The Power of Blockchain
While there are many cryptocurrencies with a lot of different approaches, they all focus on data encryption: Without encryption to protect their digital currency, the efforts here don’t amount to much. The reason that cryptocurrencies have suddenly become so popular in recent years, starting with Bitcoin, is that blockchains were created to provide usable encryption for money that only exists in ones and zeros.
The idea behind the blockchain is simple: Every transaction where a cryptocurrency is used or produced is processed or “mined” using a combination of encryption software and hardware. The exact details, timing, amount and everything else is carefully noted, broken up into encrypted pieces, and then added to a vast online ledger known as a blockchain. Much like an incredibly complex puzzle, the blockchain encryption cannot be altered with pieces that don’t fit, so a transaction can’t be changed once it is finalized. By recording the cryptocurrency like this, it stays safe enough to use…increasing confidence in the cryptocurrency so that more people are willing to use it.
But this leads to a very interesting thought: If blockchain encryption can do this with cryptocurrencies, why not do it with regular currencies too? Why not do it with all sorts of investments and transactions so that their details can’t be altered? And that brings us to the new uses for blockchain technology.
Unity of Records
The first benefit blockchains bring to the traditional financial world is a single, universal ledger that is trustworthy enough for all parties to consult. Think about the times that you or your business has had an argument with banks or other financial organizations. A vast number of these issues are caused because one set of records says one thing, and another set of records says something different. Sometimes the issue is an error, a delay in processing, or just human stubbornness, but it’s always about two different views.

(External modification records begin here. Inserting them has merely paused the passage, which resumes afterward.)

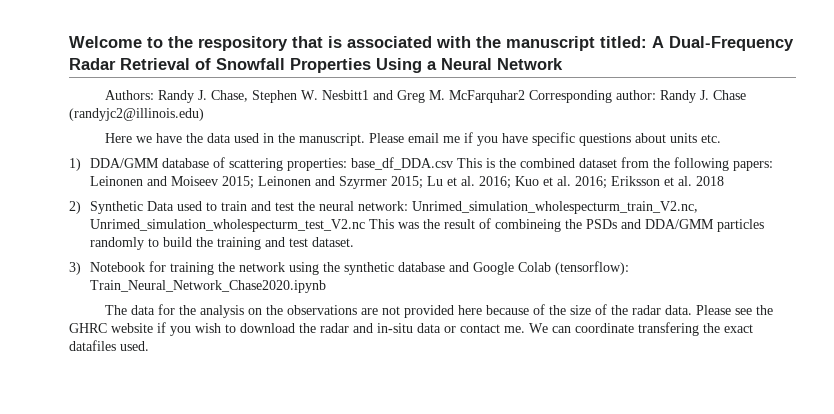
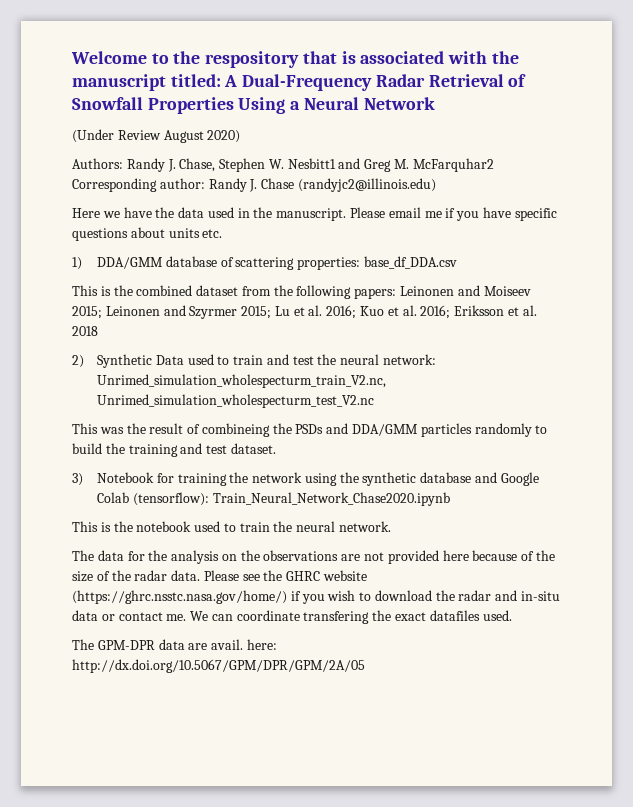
(563, 64) none -> [72,129,241,143] // (Under Review August 2020)
(453, 163) none -> (457, 262) //
(365, 225) none -> (374, 401) //
(326, 286) none -> [72,521,392,532] // This is the notebook used to train the neural network.
(153, 328) none -> [72,590,287,604] (https://ghrc.nsstc.nasa.gov/home/)
(149, 346) none -> [72,639,277,650] [72,659,365,673] // The GPM-DPR data are avail. here: http://dx.doi.org/10.5067/GPM/DPR/GPM/2A/05

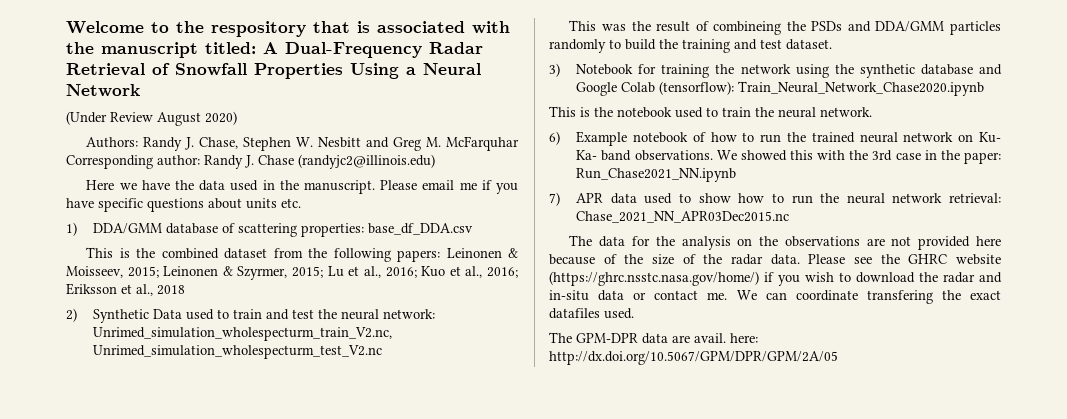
[287,158,336,169] Nesbitt1 -> [318,137,362,148] Nesbitt
[412,158,494,172] McFarquhar2 -> [445,136,519,151] McFarquhar
[457,285,531,296] [72,305,238,319] and Moiseev 2015; Leinonen and Szyrmer -> [507,248,518,258] [66,266,288,280] & Moisseev, 2015; Leinonen & Szyrmer,
[308,305,323,316] al. -> [363,266,381,278] al.,
[402,305,417,316] al. -> [465,266,483,278] al.,
[522,305,537,316] al. -> [136,284,153,296] al.,
(392, 526) none -> [549,131,1001,146] [576,150,1001,164] [576,168,737,182] [549,192,1001,206] [576,211,790,223] // 6) Example notebook of how to run the trained neural network on Ku- Ka- band observations. We showed this with the 3rd case in the paper: Run_Chase2021_NN.ipynb // 7) APR data used to show how to run the neural network retrieval: Chase_2021_NN_APR03Dec2015.nc

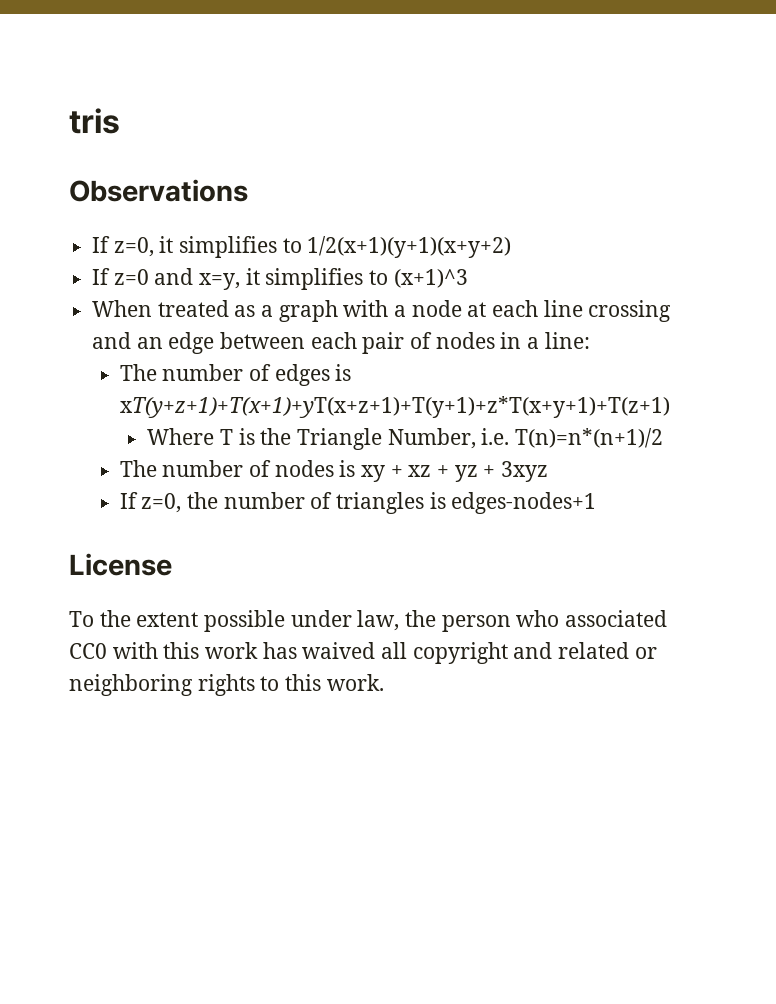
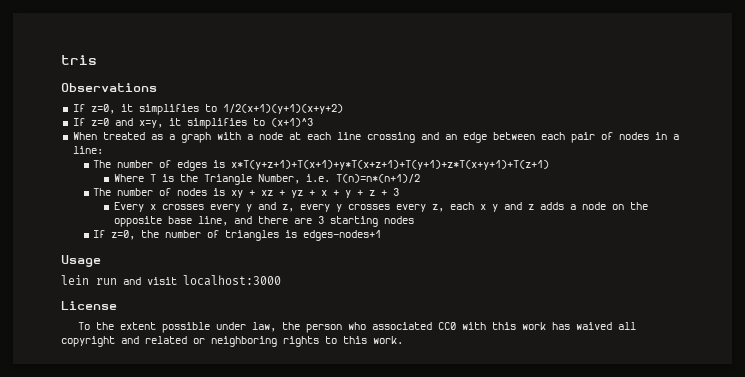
[119,396,670,418] xT(y+z+1)+T(x+1)+yT(x+z+1)+T(y+1)+z*T(x+y+1)+T(z+1) -> [231,160,550,170] x*T(y+z+1)+T(x+1)+y*T(x+z+1)+T(y+1)+z*T(x+y+1)+T(z+1)
[501,461,549,482] 3xyz -> [321,188,400,198] [113,202,648,212] [113,216,414,227] x + y + z + 3 // Every x crosses every y and z, every y crosses every z, each x y and z adds a node on the opposite base line, and there are 3 starting nodes
(597, 503) none -> [61,255,101,267] [61,275,281,286] // Usage // lein run and visit localhost:3000

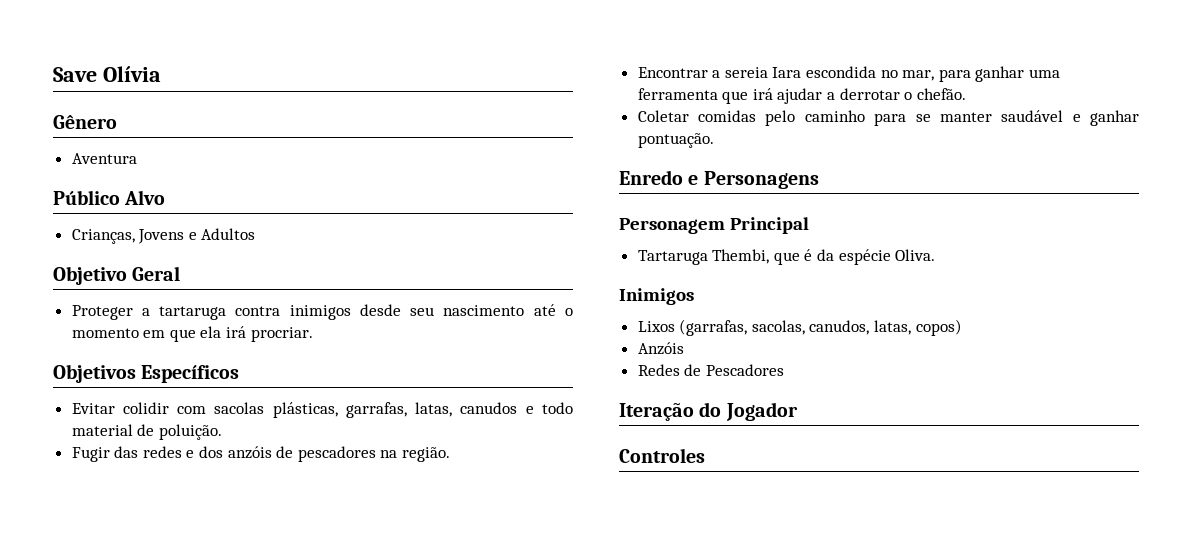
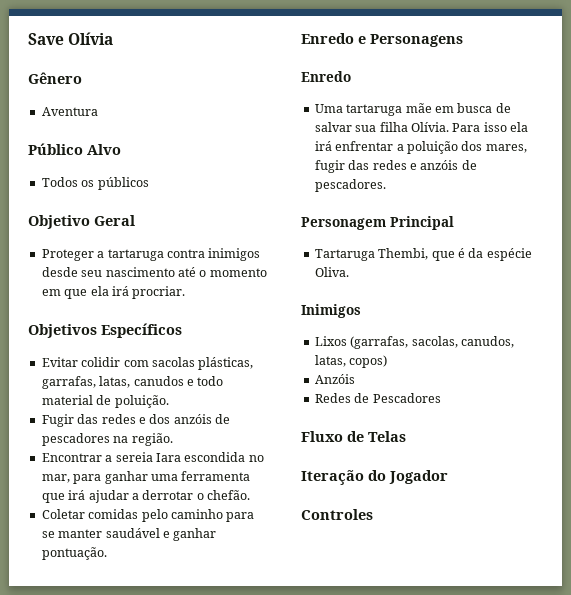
[71,228,256,244] Crianças, Jovens e Adultos -> [41,177,149,190] Todos os públicos
(819, 180) none -> [301,71,351,82] [314,103,511,116] [314,122,528,132] [314,141,527,154] [314,160,477,173] [314,179,386,192] // Enredo // Uma tartaruga mãe em busca de salvar sua filha Olívia. Para isso ela irá enfrentar a poluição dos mares, fugir das redes e anzóis de pescadores.
(784, 370) none -> [301,431,406,442] // Fluxo de Telas

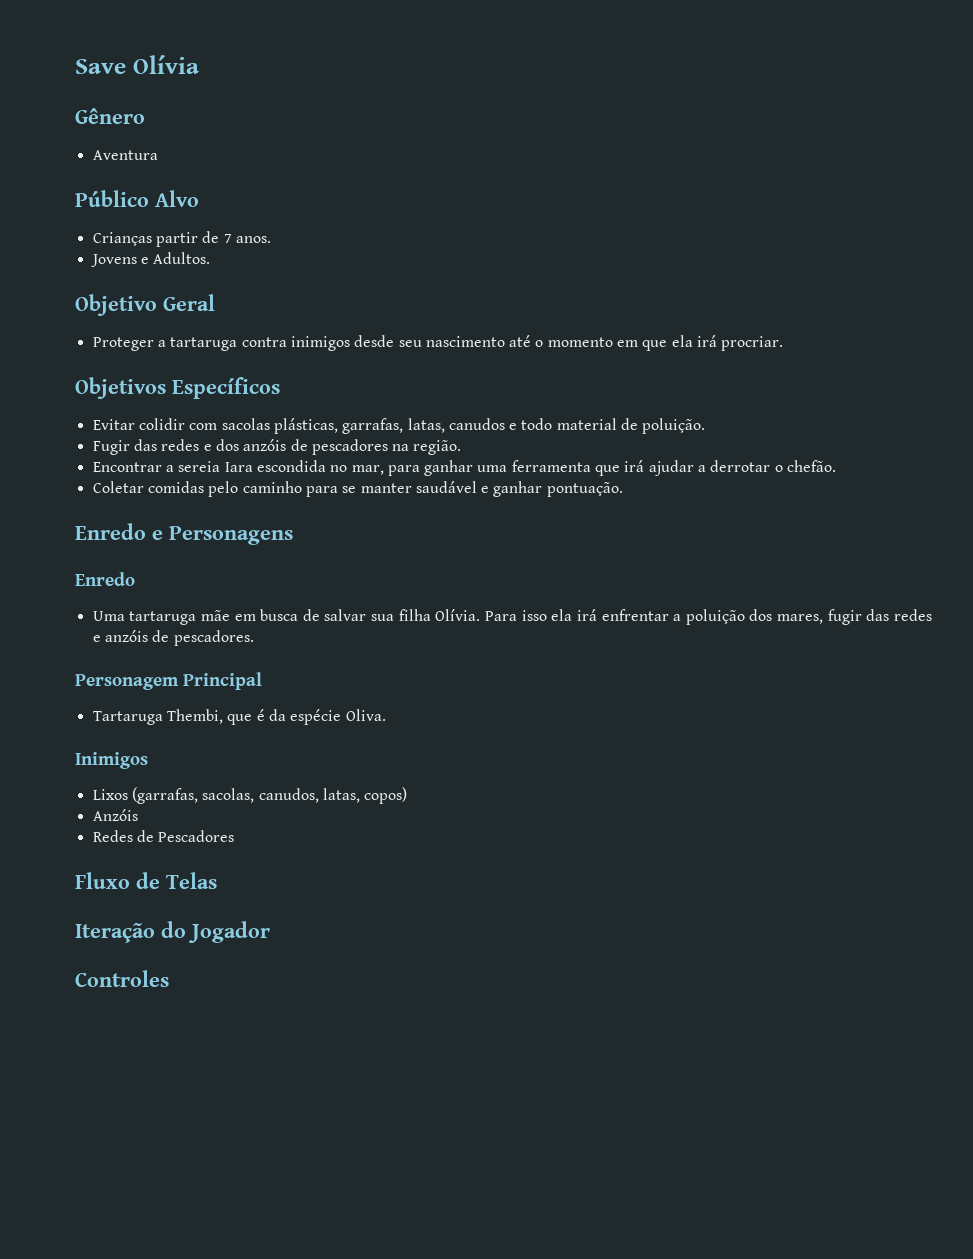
[41,177,149,190] Todos os públicos -> [92,231,271,247] [90,252,211,267] Crianças partir de 7 anos. // Jovens e Adultos.

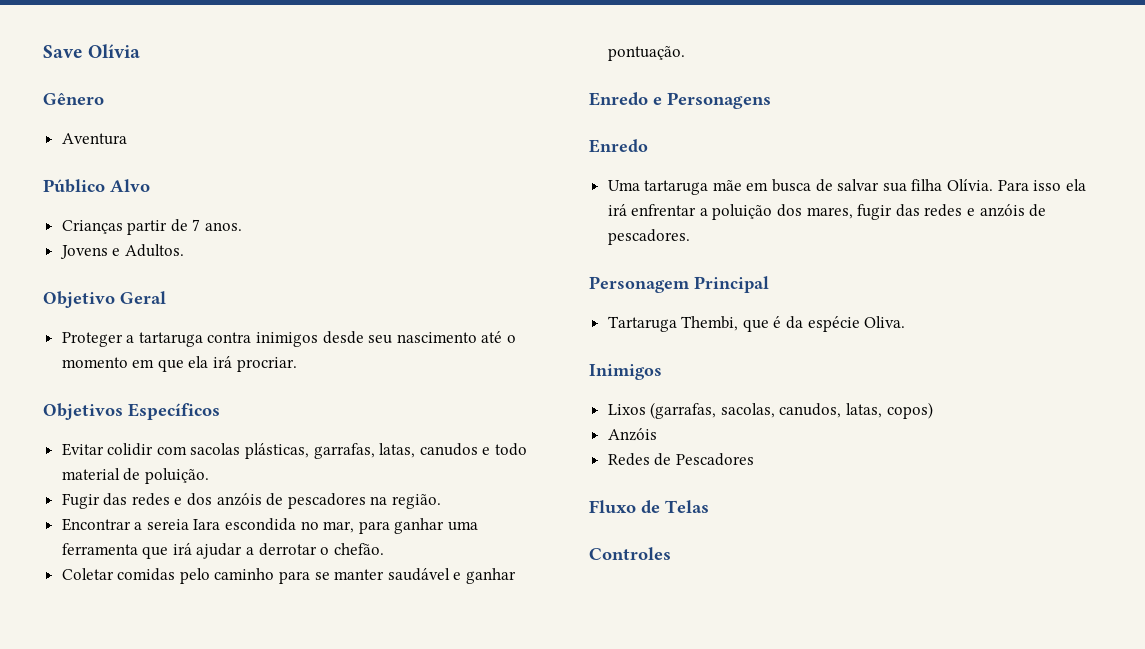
[75,921,270,943] // Iteração do Jogador -> (709, 506) none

With blockchain technology, the parties use software to automatically encrypt and encode the details at the same time, in a single ledger that everyone refers to. That means there are no longer different accounts to compare, and no issues of delays or accountability.
Changing the Way Insurance Works
All right, we’ve talked about a basic bank transaction (say, cashing a check), but blockchains can be used for far more than just that. One example is insurance: Say, for example, you ensure a valuable piece of equipment at work. A blockchain can allow you to create a digital asset that represents all the important information about that asset, along with its owner, encoded in an encrypted state. This allows you to provide an accurate description of the object to the insurance company which both sides have trust in, thus making it easier to get insurance, and much easier to process a claim. The benefits also extend to buying or selling that piece of equipment, in which the description can be passed on to a new owner.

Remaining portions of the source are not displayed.